Just another thought - if your DS hasn't even shown suicidal tendencies before, it could be that he is just over reacting and has what is known as suicide ideation (suicidal thoughts but no intention of carrying it through) so maybe wait a few days and see how things go. Let him know you're there for him but try not to show him you are panicked about his thoughts. Stay calm and measured if you can even though it's going to be tough.

Report
QuestionableMouse · 25/03/2017 19:14

Ah the poor lad. I'd reassure him that the girl was upset and felt bad, but some people are better at hiding their emotions.

Can you get him out to clubs or something so he can meet girls more locally?

If it helps you can tell him that one of my friends killed himself and I miss him every day.

Report
omg12345 · 25/03/2017 21:12

OP you sound like such an amazing mom and your son is lucky to have you. Sadly I have experience of family suicide. I would advise you to take any threats seriously and to get him help asap. It sounds like he does not have the coping tools to deal with big emotional problems (for him). Unless he gets help,mainly through therapy he will always be at risk of suicide. My LO had two previous attempts and never received any help. 10 years lateral he tried it again but this time he ended his own life.
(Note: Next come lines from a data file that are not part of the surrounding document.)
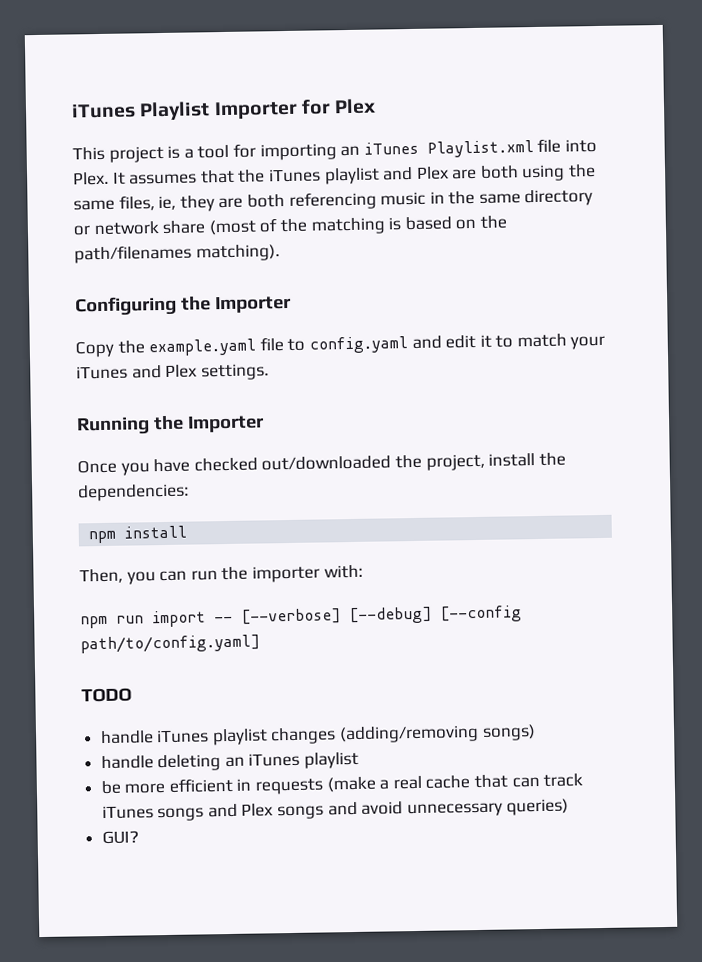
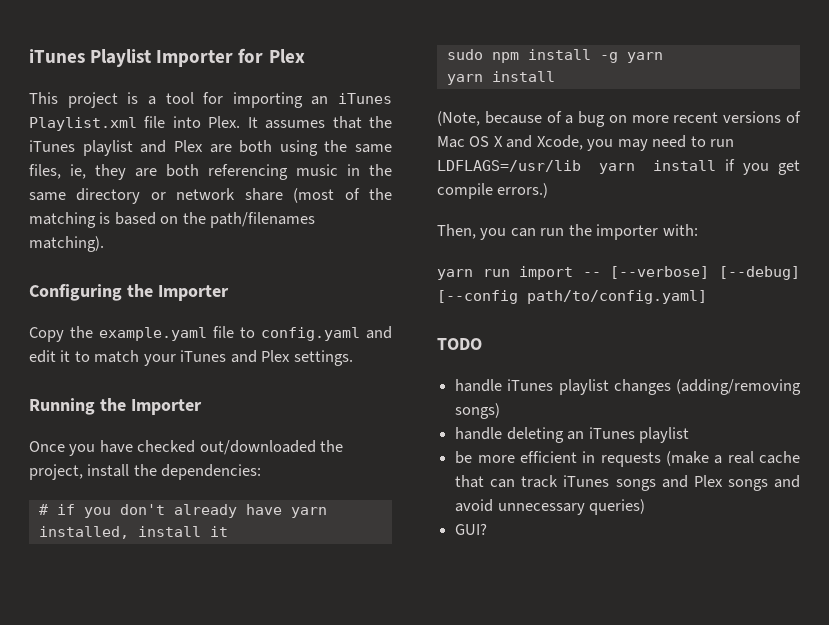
[88,525,188,544] npm install -> [38,504,327,518] [38,526,228,539] [446,49,663,63] [446,71,555,85] [437,111,801,127] [437,135,735,151] [437,159,800,175] [437,183,549,199] # if you don't already have yarn installed, install it // sudo npm install -g yarn // yarn install // (Note, because of a bug on more recent versions of Mac OS X and Xcode, you may need to run LDFLAGS=/usr/lib yarn install if you get compile errors.)
[80,615,108,629] npm -> [437,269,473,280] yarn

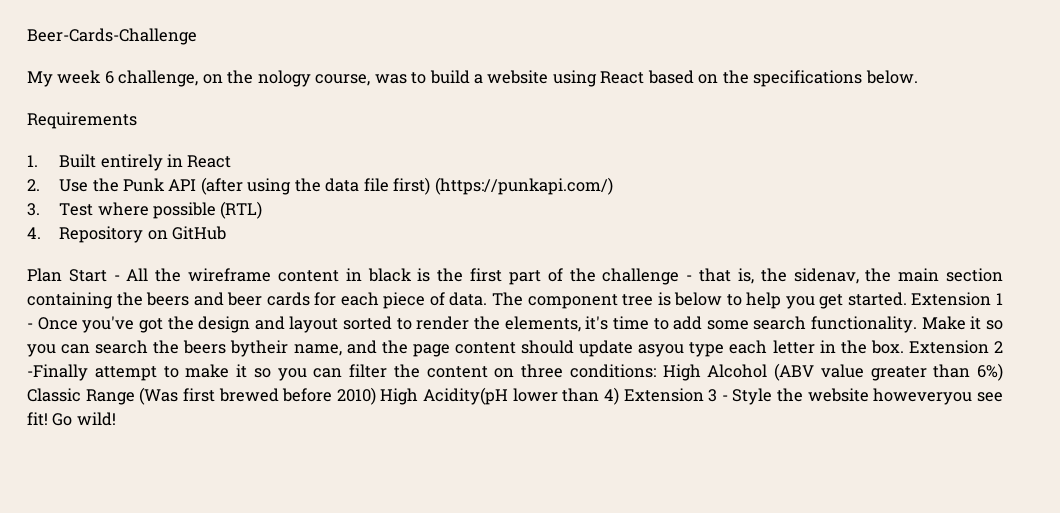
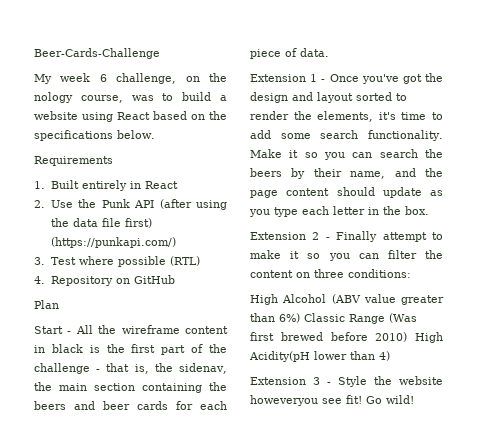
(62, 275) none -> (59, 304) //
[492,292,907,309] The component tree is below to help you get started. -> (329, 52) //
[230,340,289,357] bytheir -> [291,168,342,179] by their
[638,344,685,357] asyou -> [430,190,443,196] [249,209,270,217] as you
(904, 347) none -> (429, 210) //
[27,364,88,381] -Finally -> [325,231,378,242] - Finally
(656, 371) none -> (411, 273) //
(619, 396) none -> (390, 356) //

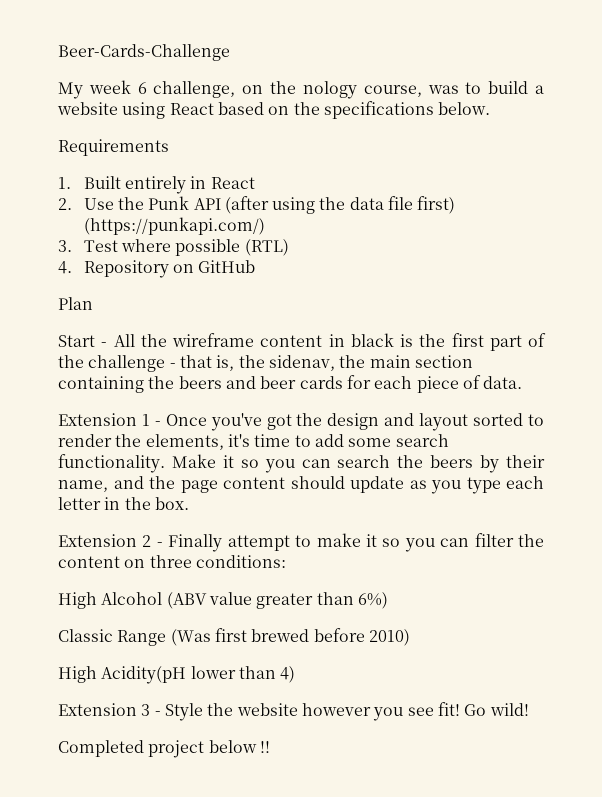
(300, 318) none -> (388, 600) //
(408, 337) none -> (410, 637) //
[250,395,318,406] howeveryou -> [301,703,404,721] however you
(414, 399) none -> [58,740,270,758] // Completed project below !!

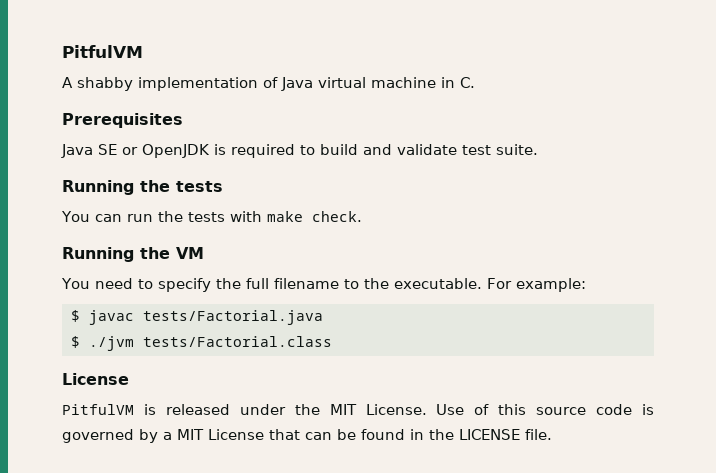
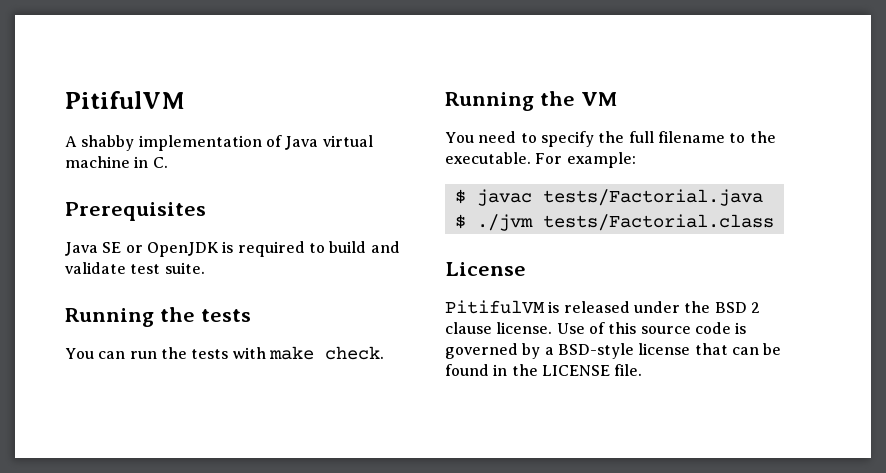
[62,45,143,58] PitfulVM -> [65,91,185,109] PitifulVM
[62,404,134,415] PitfulVM -> [445,300,545,314] PitifulVM
[329,404,427,415] MIT License. -> [714,302,760,313] [445,322,553,334] BSD 2 clause license.
[177,429,264,440] MIT License -> [557,343,691,359] BSD-style license

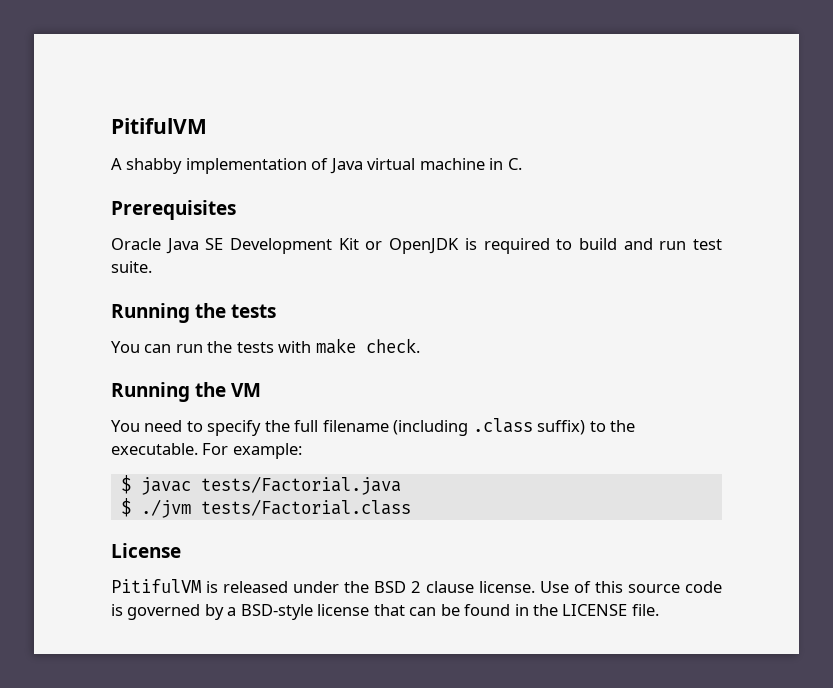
(206, 211) none -> [111,238,161,250] Oracle
(122, 247) none -> [230,238,359,254] Development Kit
[65,262,126,274] validate -> [659,241,687,250] run
(725, 137) none -> [393,418,586,436] (including .class suffix)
Therapy will teach him self worth, how to put things in perspective and the tools to cope with difficult feelings. It is so important that he knows he can talk to you about anything no matter how small or silly it sounds. Don't want to offend but your husband has the wrong attitude, this is not an issue to be taken lightly. It must be thoroughly dealt with. I really wish you the very best

Report
PandaPolar · 25/03/2017 21:46

Please, please, please take him to A and E.

Him asking you to kill him is already him suggesting a plan.

Report
LockedOutOfMN · 25/03/2017 21:49

Have only read the OP's original thread but please call 101 for advice. They will probably have you take your son to hospital and then have cahms assess him.

Report
Rainbowqueeen · 26/03/2017 10:09

Are things any better Curtains?

I've been thinking about you and your gorgeous boy. Hope he is feeling calmer and you have a plan

Report
Bloodyhorriblecurtains · 27/03/2017 02:37

Thank you all so much for posting, and sorry for the slow reply.

We’ve had a better few days overall since Friday evening – got out in the sunshine, did some sport, and my eldest stepson (who DS often clashes with) has been a great support, hanging out with DS, playing games with him. I think DS has genuinely been feeling more positive – he’s felt “around a 6 or 7”, he said (and I’ve made a point of saying 10 would be a bit unnerving, and even a 9 would be exceptional).

But tonight, after some lovely time in the garden together – still bouncing around on the trampoline at 8pm – he quickly descended into utter darkness. He was almost unable to communicate – unable to speak. I couldn’t get him off his bed to clean his teeth; he couldn’t move. And then when he did after half an hour, he was angry and crashing around the place (which admittedly I did get cross with him about – he’s the biggest person in the household and he can’t behave in a threatening way or damage stuff). Once in bed, he was again saying repeatedly that he didn’t want to be here, wanted to kill himself, that life wasn’t worth living, that he didn’t care about anything or anyone anymore, including me and his sister (unheard of for him, as he adores her and we’re close). He was cold and callous – it was so upsetting.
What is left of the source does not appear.